Майор явно лукавил. Он понимал, что сидевший перед ним Алекс Шеллен не стал бы скрывать убийство немца, подпадавшее согласно Конвенции под категорию военного преступления. Как не скрывают подобных деяний сейчас члены французского Сопротивления, греческие партизаны и вообще все, для кого Конвенция о правилах ведения войны могла бы стать обвинительным кодексом, но никогда им не станет. Нет, майор просто хотел дать своему подследственному надежду, расслабить его, вывести из состояния ступора, в которое он впал после неожиданного разоблачения, а потом снова заняться ловлей, которую любил в своей, часто рутинной, работе более всего остального.
— Нет, я не убивал этого человека. Я вообще его никогда не видел.
«Интересно, скольких людей я убил на этой войне? — вдруг подумалось Алексу. — Лично я, своими руками?» Вот так, глаза в глаза, он не убил никого. Он ни в кого не выстрелил из пистолета или винтовки, никого не проткнул штыком. В обоих случаях, когда падали сбитые им самолеты, он видел раскрывшиеся купола парашютов, и только два самолета, сбитые им в паре и в тройке, по всей видимости, взорвались и сгорели вместе со своими пилотами.
— Тогда что вы скрываете? — продолжил свои увещевания майор. — Может быть, вы совершили уголовное преступление в Швеции? Это, конечно, другое дело, но все равно вам лучше признаться. Мы ведь и так узнаем. Что бы там ни было, но вы наш офицер, проливавший кровь за короля и народ Британии, и это будет обязательно учтено.
— В Швеции?… В Швеции я однажды убил несколько ос, сэр, — продолжая думать о своем, медленно произнес Алекс. — Отправьте меня обратно в камеру, я готов написать правду.

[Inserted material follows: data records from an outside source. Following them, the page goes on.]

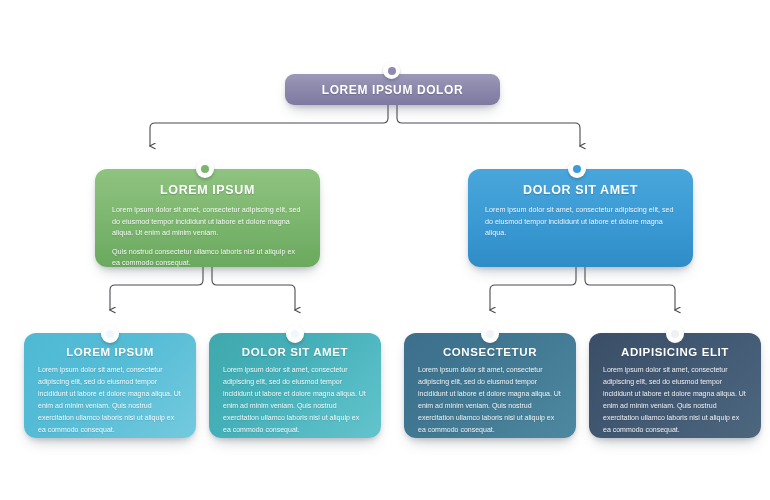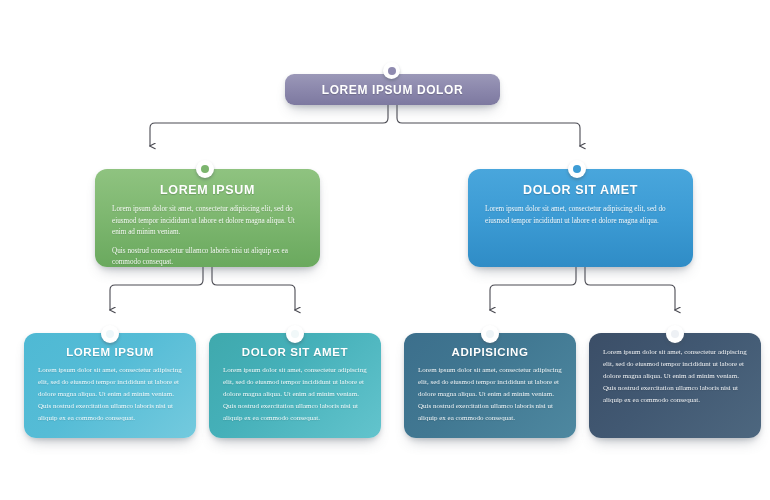"Lorem ipsum dolor sit amet," .node .body { font-family: Liberation Serif, serif -> none }
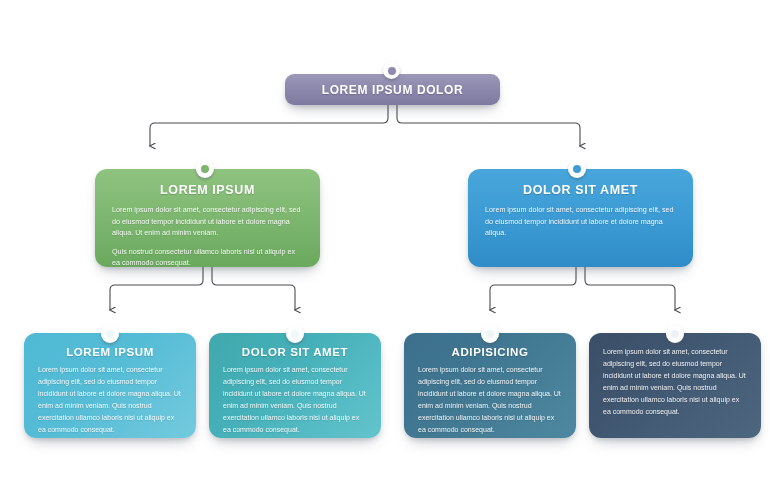"ADIPISICING" div.title { text: ADIPISICING -> CONSECTETUR }
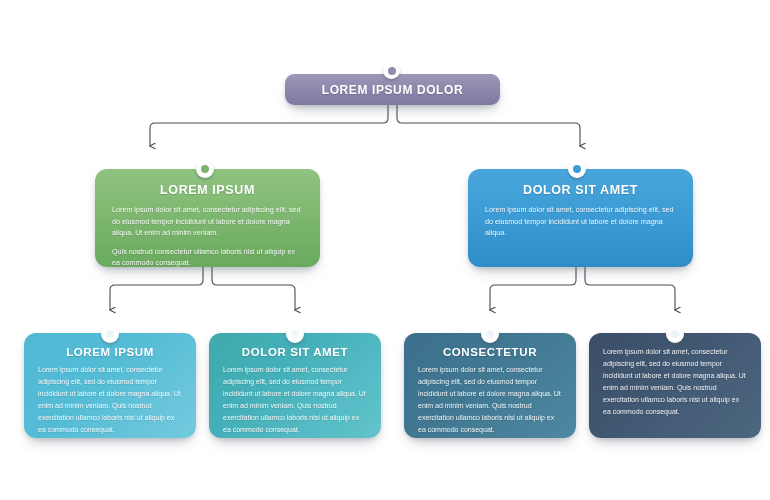"ADIPISICING ELIT" div.title { html: none -> <div>ADIPISICING ELIT</div> }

И он написал. На двадцати двух листах он написал все, и даже про ту газету со своей фотографией. Он понимал, что каждая новая строка в его признаниях — это еще один камень на весах британской богини правосудия, причем на той их чаше, которая, опускаясь, поднимает руку с ее карающим мечом. Кто и что сможет положить в противовес на другую чашу? Пожалуй, что никто и ничего. И все же он продолжал писать, сбивчиво и не всегда последовательно, но предельно откровенно. Его рука дрожала, из его глаз готовы были политься слезы, но не раскаяния, а обиды и отчаяния. Почему судьба поставила его в такое положение, когда столь естественный поступок во спасение изначально и неотвратимо облечен в форму позорного предательства и измены? За что именно ему выпал этот жребий? Почему он не погиб в бою или не умер от болезни, почему в детстве он не утонул в реке или не сорвался с высокой покатой крыши их дома? Действительно, почему?

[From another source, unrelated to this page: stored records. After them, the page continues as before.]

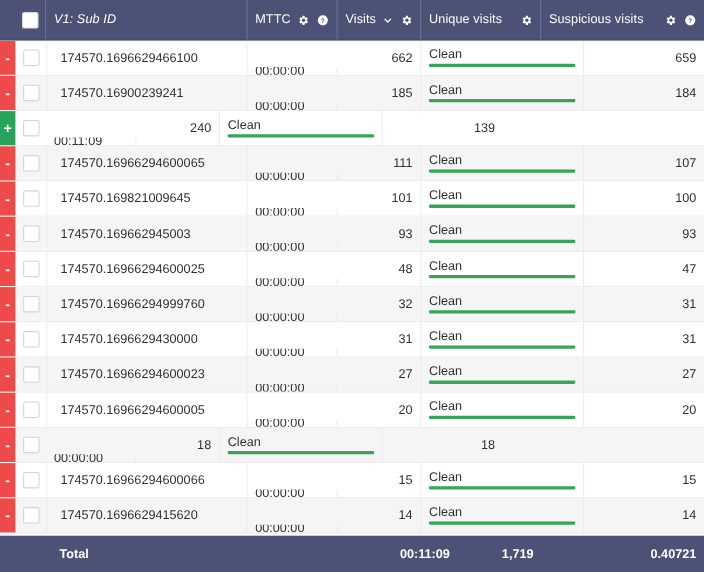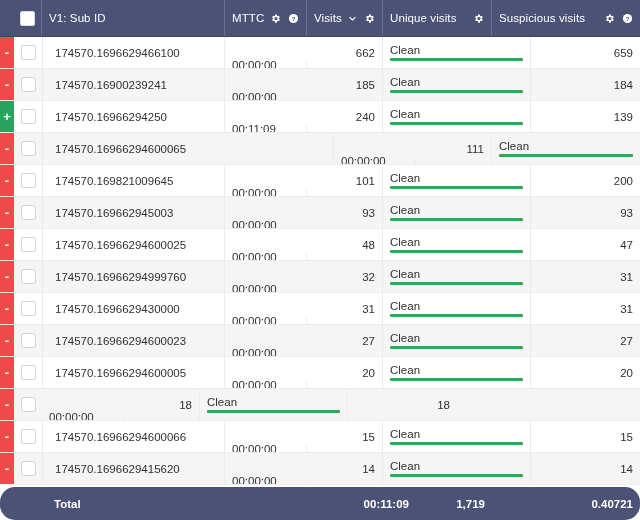"V1: Sub ID" .th-subid { font-style: none -> italic }
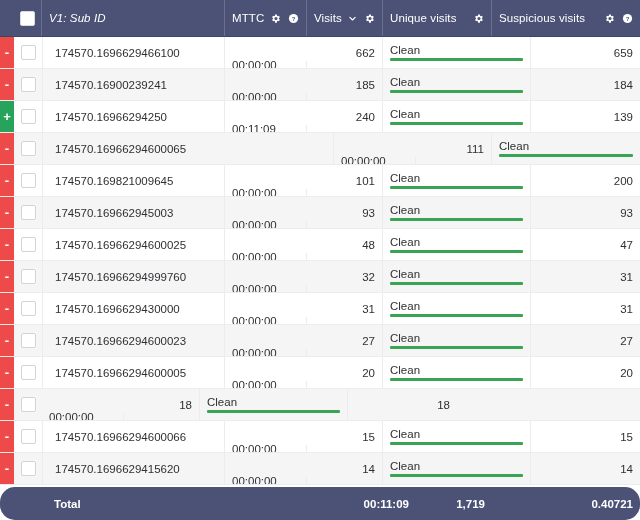"174570.16966294250" div.td { html: <div>174570.16966294250</div> -> none }
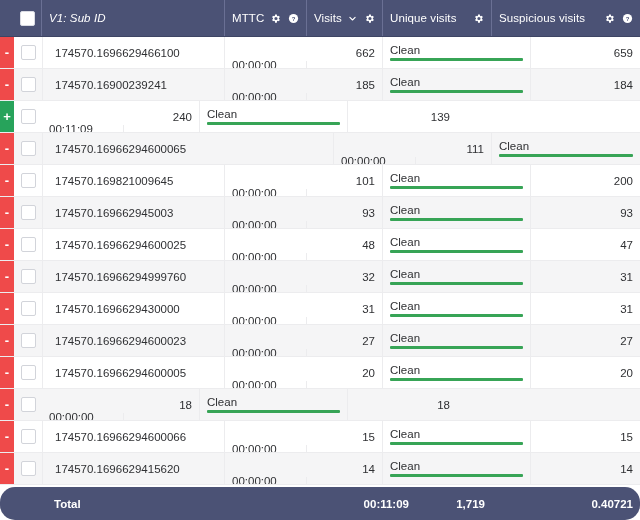"107" div.td { html: none -> <div>107</div> }
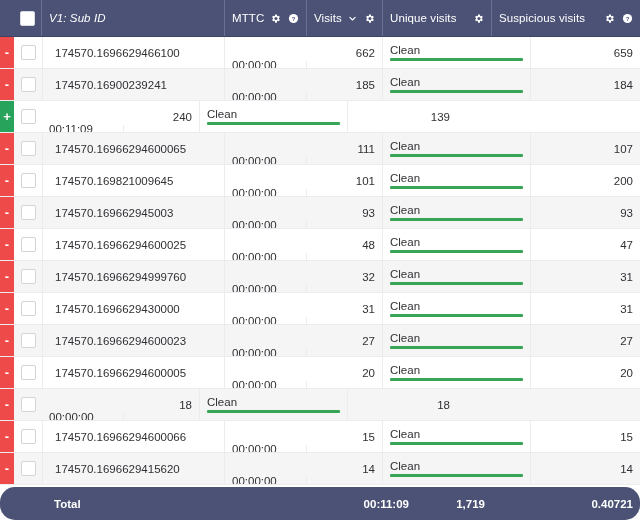"200" div.td { text: 200 -> 100 }
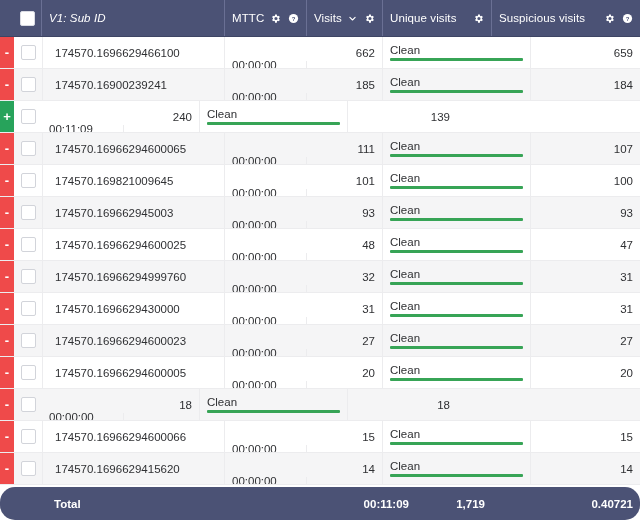"Total" .tfoot { border-radius: 15px -> none }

Алекс отложил перо и долго сидел, опустив голову. Как легче ему было бы теперь, будь он фаталистом, верившим в предначертанное судьбой. Глупо раскаиваться и корить себя за ошибку, когда ты всего лишь деревянная марионетка и некто, постигший искусство невропастии [24] Умение управлять куклой с помощью нитей.

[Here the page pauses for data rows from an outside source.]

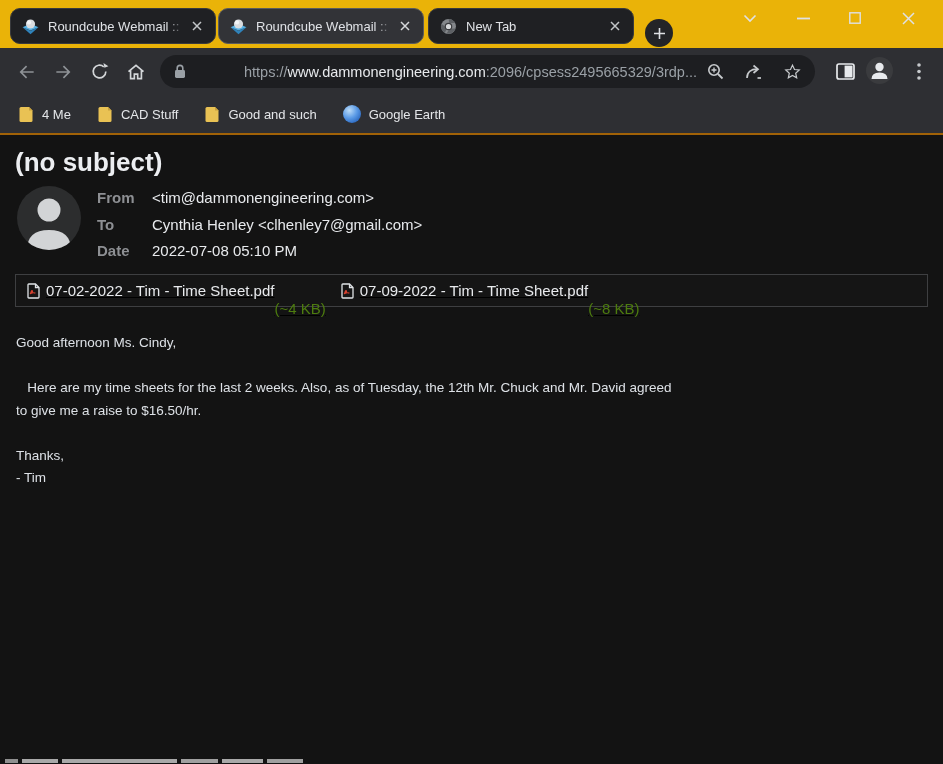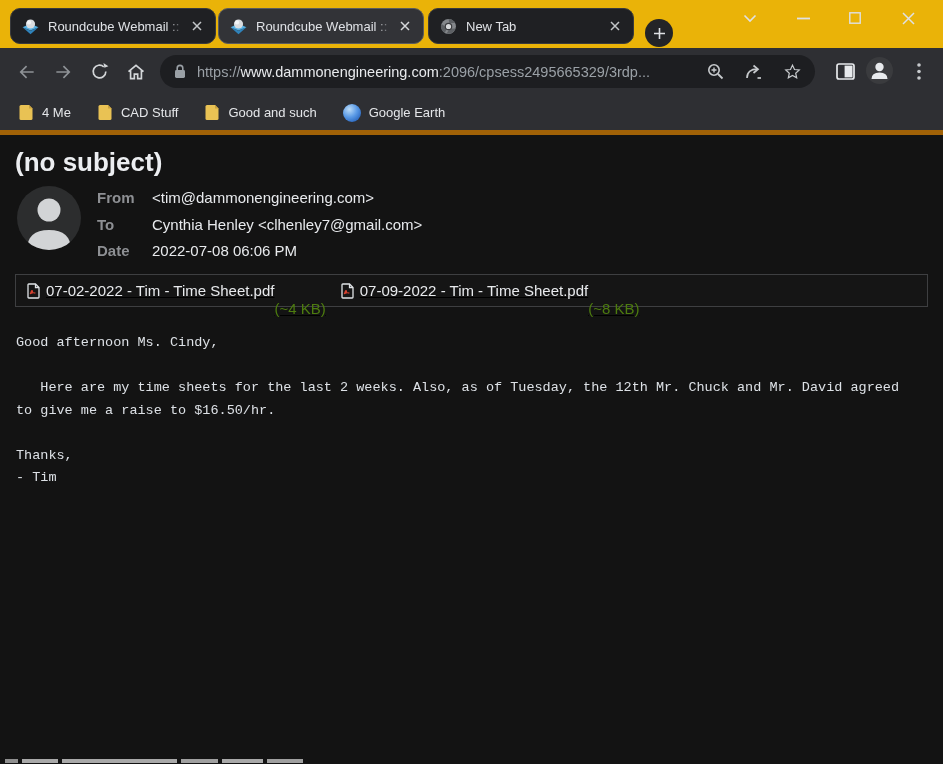"https://www.dammonengineering.com:2096/c" .omnibox { text-align: none -> right }
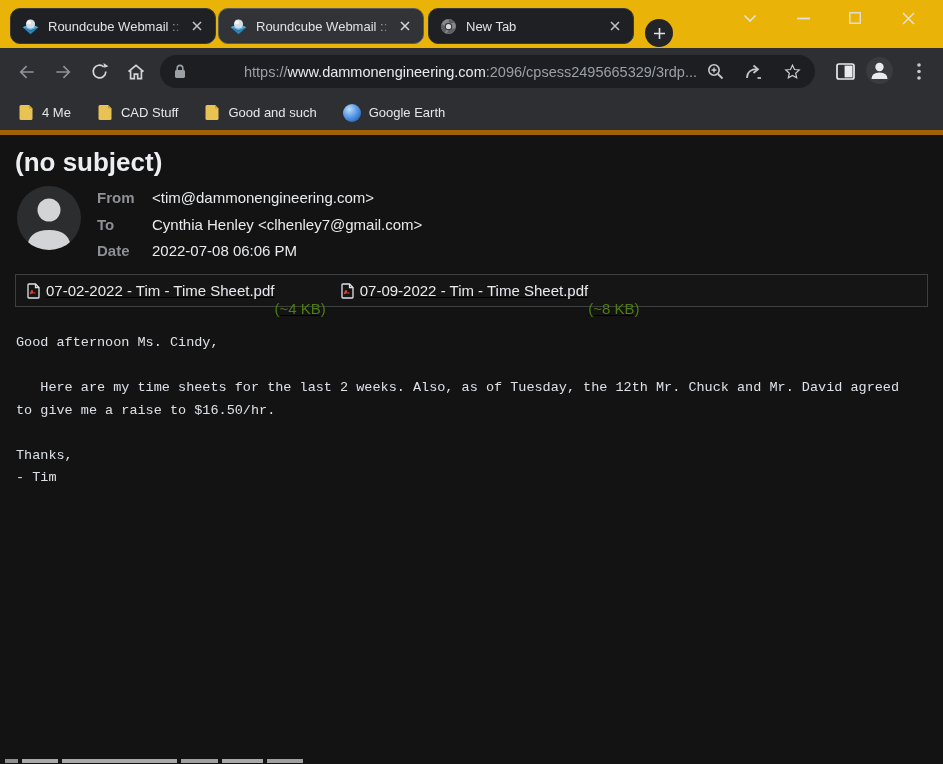"4 Me" .bookmarks { border-bottom: 5px solid #a16207 -> 2px solid #a16207 }
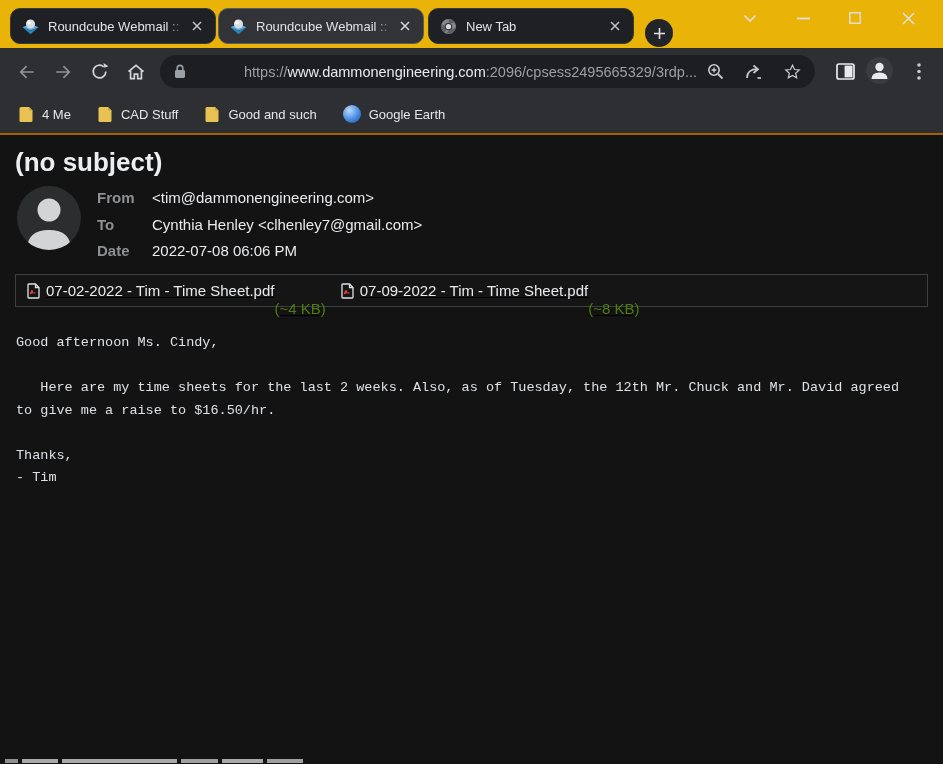"2022-07-08 06:06 PM" span.hdr-value { text: 06:06 -> 05:10 }
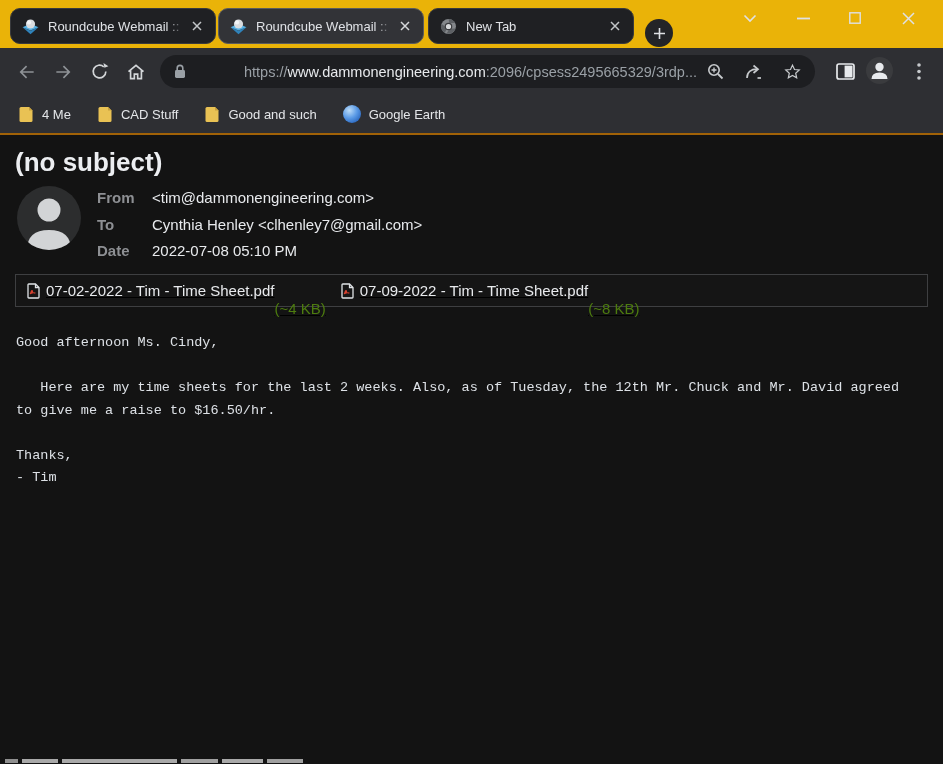"Good afternoon Ms. Cindy," .mail-body { font-family: Liberation Mono, monospace -> Liberation Sans, sans-serif }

, управляет всеми твоими поступками. Но он верил в свободу поступков, и это была его неколебимая вера. Только так можно чувствовать себя человеком, а иначе все бессмысленно.
Он снова взял перо и, дописав несколько строк, поставил последнюю точку. Что-то толкало его на это признание. Он мог бы еще лгать и изворачиваться, покуда не был окончательно приперт к стенке, но подспудно он осознавал, что, как бы ни развивались события, этим признанием должно было кончиться. Неминуемо и неотвратимо. В этом заключался какой-то неведомый ему смысл. Но как же, не будучи фаталистом, принять неотвратимость признания? Получается, что он был волен в самом действии, но обречен на признание в содеянном. Над этим стоило задуматься, и он, закрыв глаза, попытался сосредоточиться на одной-единственной мысли — что есть его признание. Только ли осуждение и кара, которые постигнут его как изменника? Неужели больше ничего?